My brother will detonate. Take me with him. Doesn’t matter that I’ve earned every certification, built this career from nothing, or that I’ve kept my head down longer than half the guys on that roster. To Griffin, I’ll always be his little sister playing dress-up in a man’s arena.

This?

This is gasoline on a fire already burning under glass.

“I don’t know what to do,” I whisper.

Layla’s voice softens. “You care about him.”

I shut it down before the thought can land. “No.”

Too fast. Too flat. And way too close to the truth.

I close my eyes and press the cold bottle to my cheek. “Maybe. But not in a way that makes sense. I shouldn’t want anything to do with him. He’s cocky, dismissive, and definitely doesn’t remember that night like I do. If he did, he’d know already.”

“Kat…”

“I can’t tell him. I can’t risk my job, Layla. Or Griffin.

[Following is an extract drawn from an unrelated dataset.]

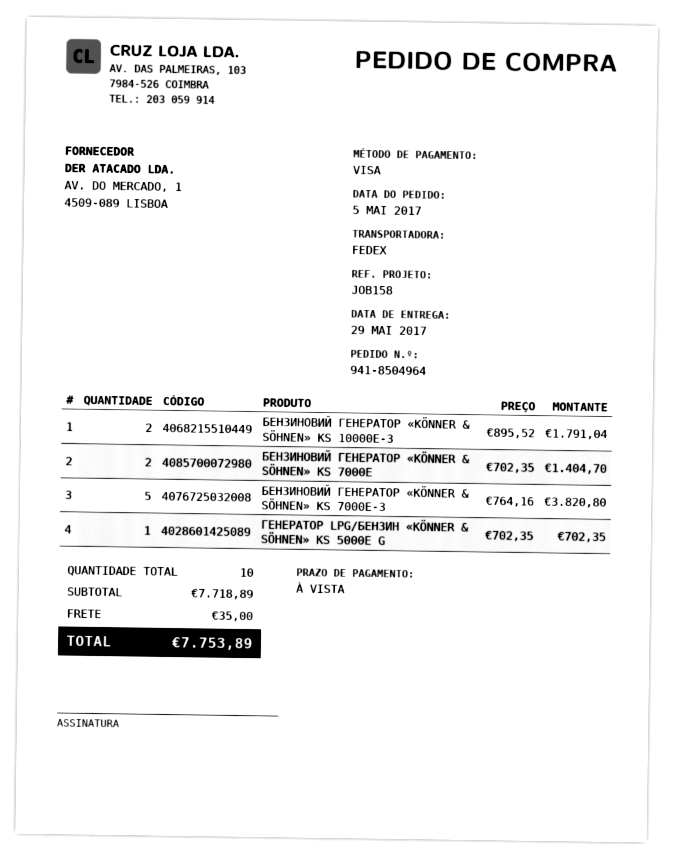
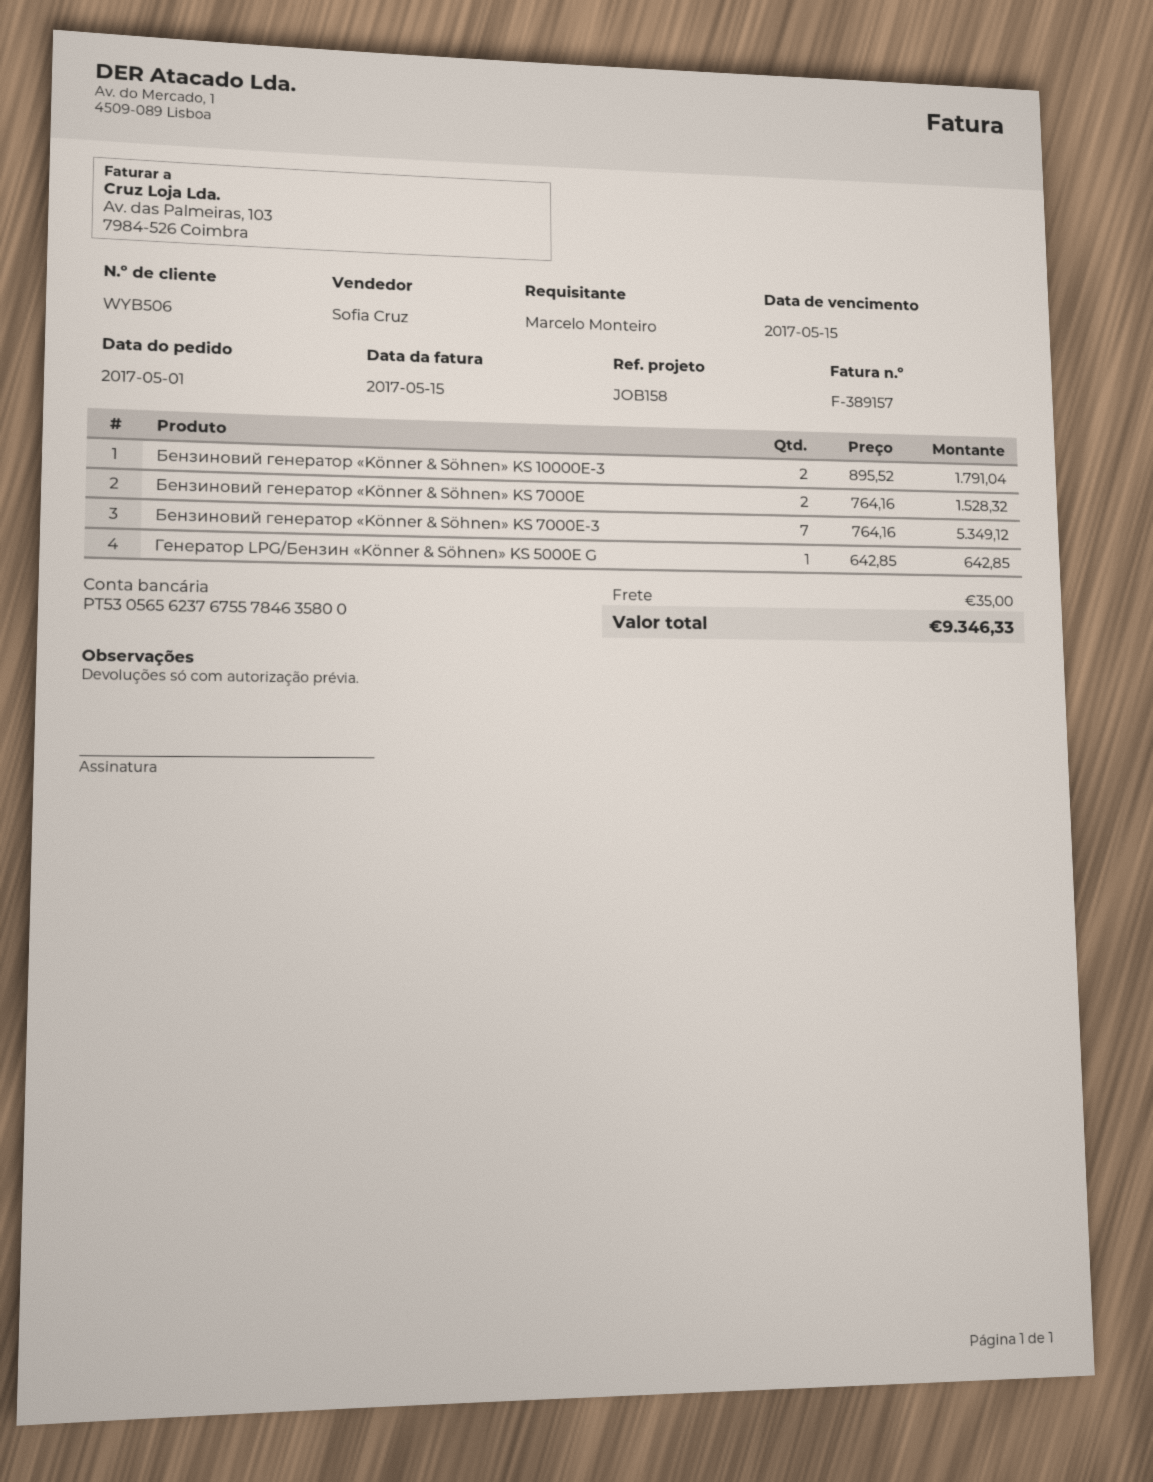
order date: 2017-05-05 -> 2017-05-01
БЕНЗИНОВИЙ ГЕНЕРАТОР «KÖNNER & SÖHNEN» KS 7000E: 2 x 702.35 = 1404.70 -> 2 x 764.16 = 1528.32
БЕНЗИНОВИЙ ГЕНЕРАТОР «KÖNNER & SÖHNEN» KS 7000E-3: 5 x 764.16 = 3820.80 -> 7 x 764.16 = 5349.12
ГЕНЕРАТОР LPG/БЕНЗИН «KÖNNER & SÖHNEN» KS 5000E G: 1 x 702.35 = 702.35 -> 1 x 642.85 = 642.85
total: 7753.89 -> 9346.33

Or—God—I can’t even think about what would happen if the team found out. It would ruin me.”

“Then what are you going to do?”

I lean my head back and stare at the ceiling.

“I’m going to pretend I don’t remember.”

Lie to myself long enough and maybe I’ll forget the way my legs shook after. How I didn’t just want him—I wanted him to wreck me again. I still do. And that’s the worst part. The shame isn’t that I slept with Liam Steele. It’s that I want to do it again, knowing exactly who he is.

“You sure that’ll work?”

No.

But I don’t have a choice.

Not when Liam’s already looking at me like I’m a puzzle piece that doesn’t fit.

Not when every time he walks into my office, I feel that ghost of a night pressing up behind my eyes.

Not when I swear I’ve caught him watching my mouth like it knows something he’s forgotten. Like some part of him remembers—but hasn’t put the pieces together yet.

That heat. That moan I swore I’d never let escape my throat again.

And not when part of me—some traitorous, aching, reckless part—wants him to figure it out.

Wants him to remember exactly how I came apart under him.

Because as much as I hate him now?

I haven’t stopped wanting him since.